Last night, I worked on a poetry submission with forty minutes to spare before the deadline. I’d asked and received invaluable feedback from a couple of my highly respected and talented writer friends, and I shaped and revised my poems until I physically could do no more. When finished, I sent them off and went to bed. But the damage to my physical well-being had been done. My back seized up and ached, my head throbbed, and I felt as if I’d been run over by a truck, dragged a mile, and held underwater.
In bed, I lay still, summoning sleep, which wouldn’t come. Electric zaps flooded my body, lighting up every nerve fiber from head to toe, organ to limb. My husband asked why I was so tired since I’d slept in that morning. This is and will always be one of the hardest questions for me to answer. I’ve answered it before, and the answer never changes. Still, I haven’t learned to let go of the shame, the embarrassment, of having to admit that my body doesn’t work like most people’s.
While suffering from a chronic illness is not my fault, I can’t help but feel there must be something I can do to cure it. Doctors and scientists can’t figure this thing out, but I can’t help but feel I should. It’s an enormous pressure. It goes back to that affliction I have had since I was a teenager–the overwhelming need to be perfect, or at least to appear like I’m doing everything possible to try to be as perfect as possible.
It’s time to let that shit go.
I am not perfect, but I am amazing. As I write this, I feel a little urge there to explain myself, which is what I do. I feel like I must try to provide answers, or at least give others the 411 on every aspect of my life–my thoughts, decisions, my successes, and my failures (perceived and real).
Many of us are compelled to seek approval, dedicated to burning the candle at both ends to impress, achieve, and produce. I still do it, too, and as a consequence, my light goes out; my body teaches me again and again, the hard way, that I needed to slow down. When I don’t slow, my body forces me to and then drops an anvil and all the world’s lead on my chest for good measure.
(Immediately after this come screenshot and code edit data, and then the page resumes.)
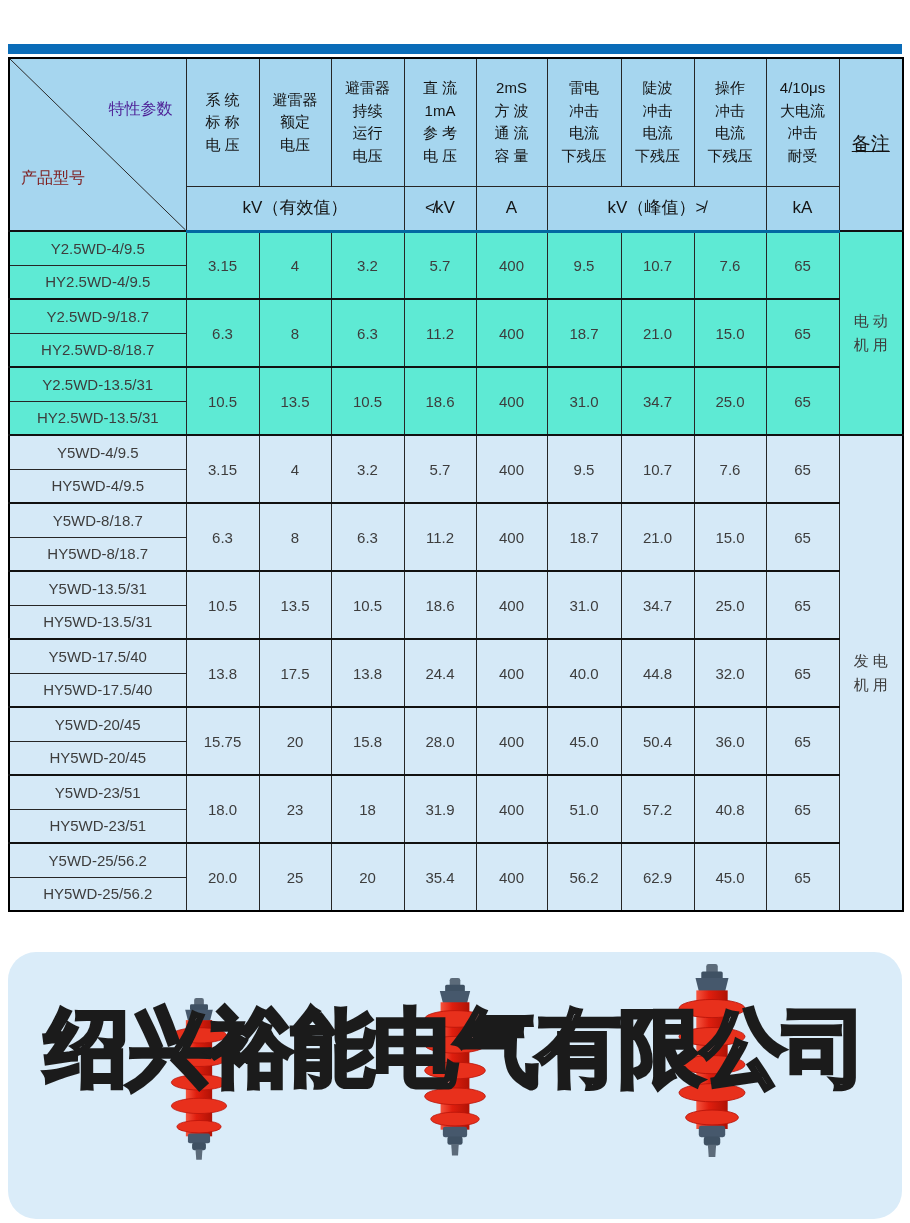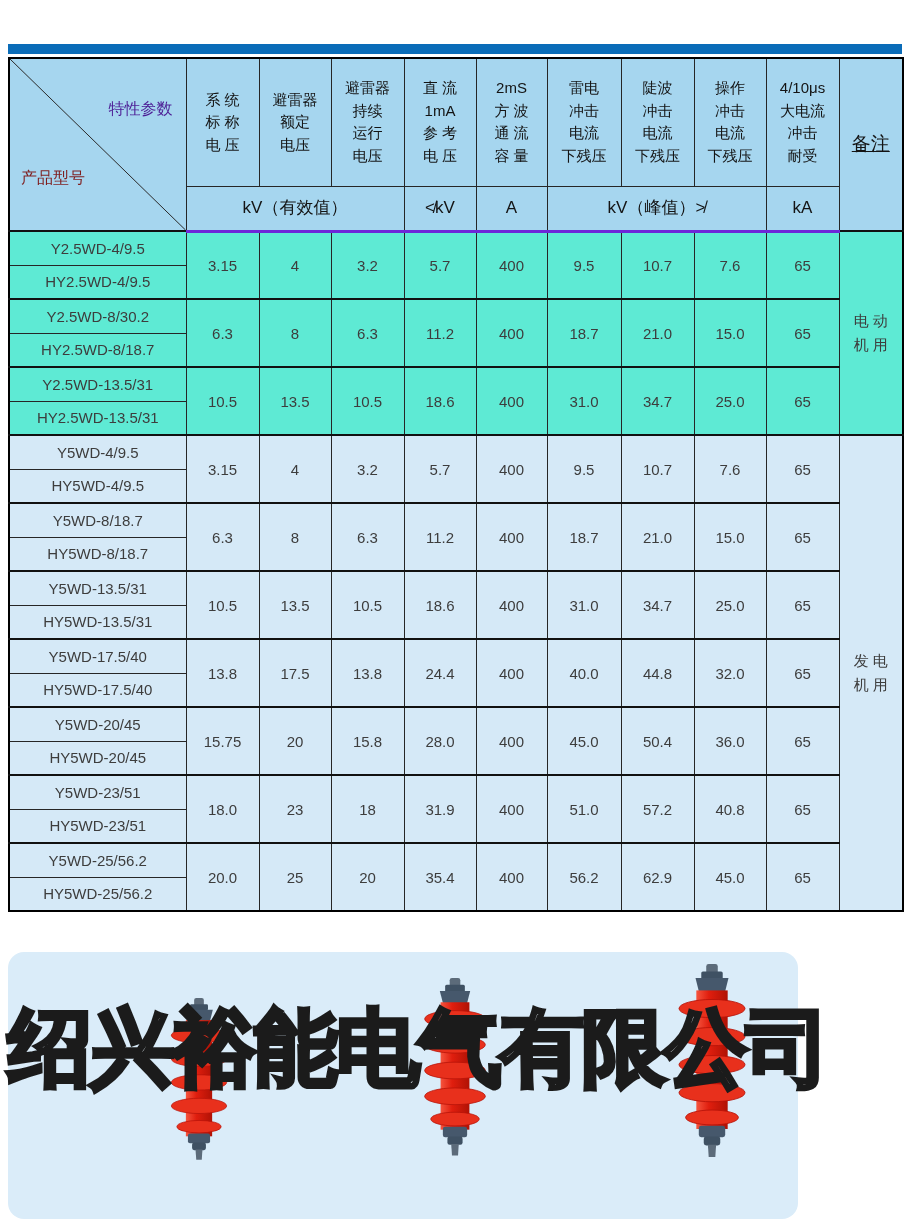"kV（有效值）" .spec thead tr.units th { border-bottom: 3px solid #6d28d9 -> 3px solid #0369a1 }
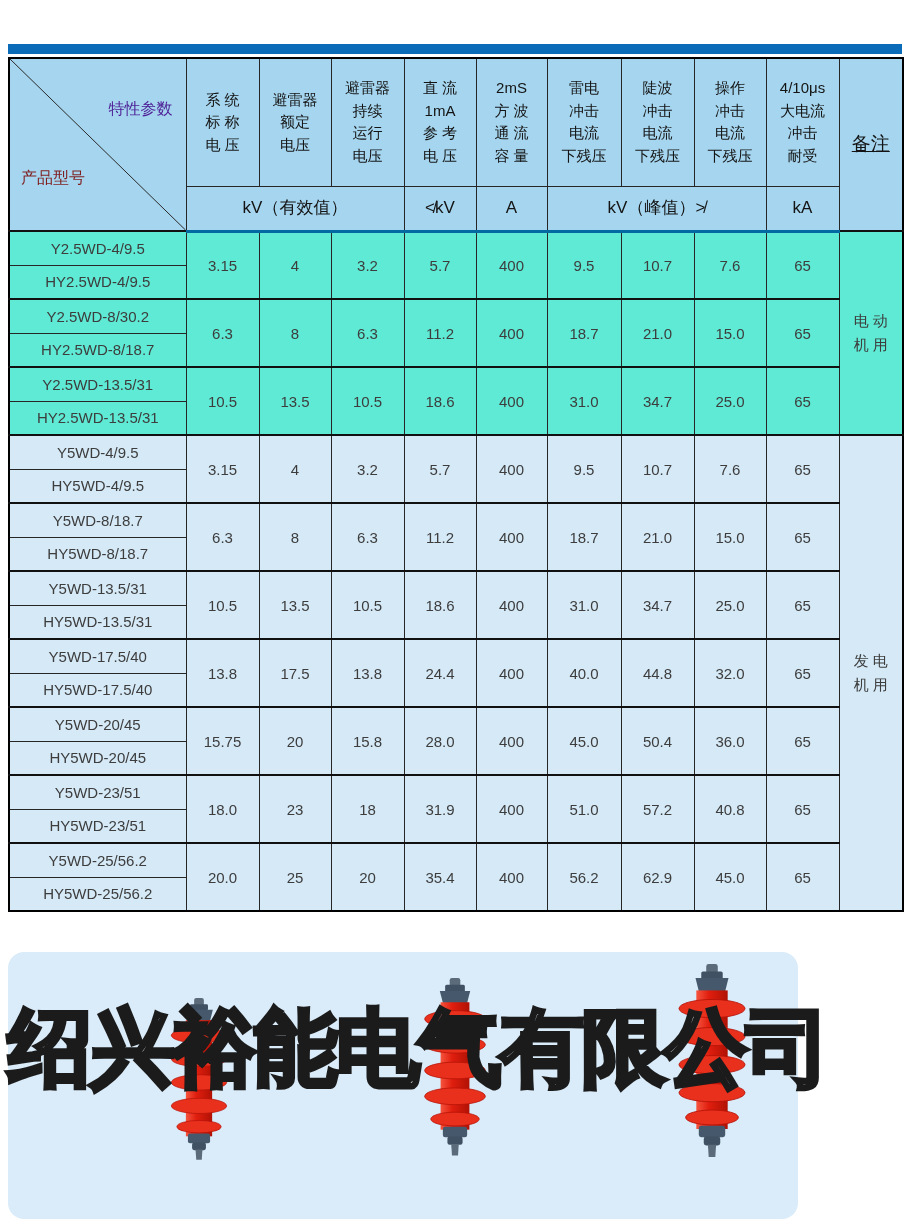"Y2.5WD-8/30.2" td.model-cell { text: Y2.5WD-8/30.2 -> Y2.5WD-9/18.7 }
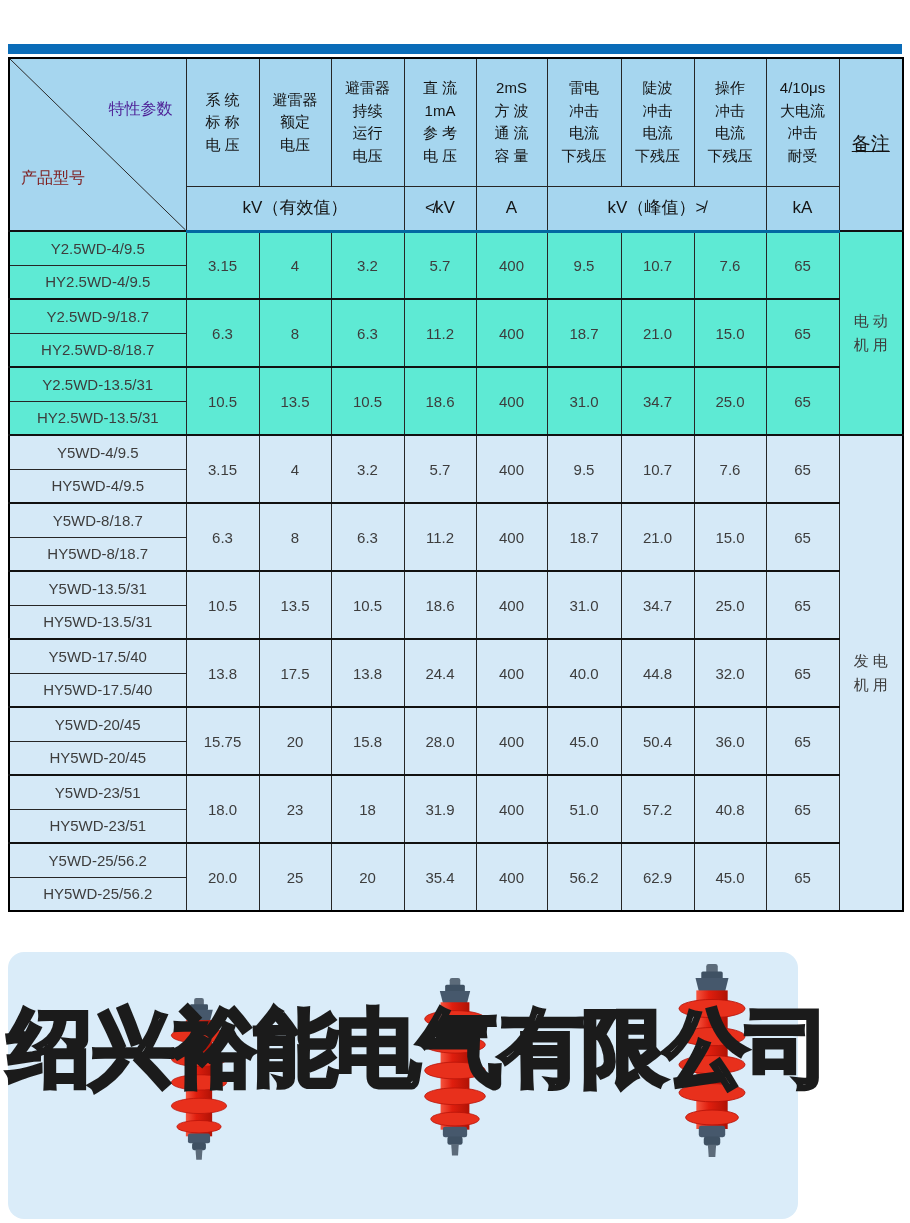"绍兴裕能电气有限公司" .footer-box { border-radius: 16px -> 28px; width: 790px -> 894px }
Today, I again woke with a migraine that’s been bullying me for the past week. It had fallen back, ducked under the eaves with its arms crossed, waiting to see what I’d do. Instead of going home, resting, and quitting while I was ahead, I basically threw rocks in its face. So it charged me in retribution, teaching me not to mess around, or else. Perhaps, had I spent only five hours working (preparing meals, doing dishes, writing, revising, drawing, engaging in social calls, showering, walking, etc.) instead of twelve, the day’s end would have brought me a different result.
I am not like most people. I must rest while I still feel good. It’s counterintuitive. Certainly, all our lives, we’ve been encouraged to push through pain. For me, doing that is detrimental to such a degree that I often will not recover after a night’s slumber. It may take days, or weeks, until I am myself again, energized, clear-headed, motivated, and physically capable of resuming typical activities.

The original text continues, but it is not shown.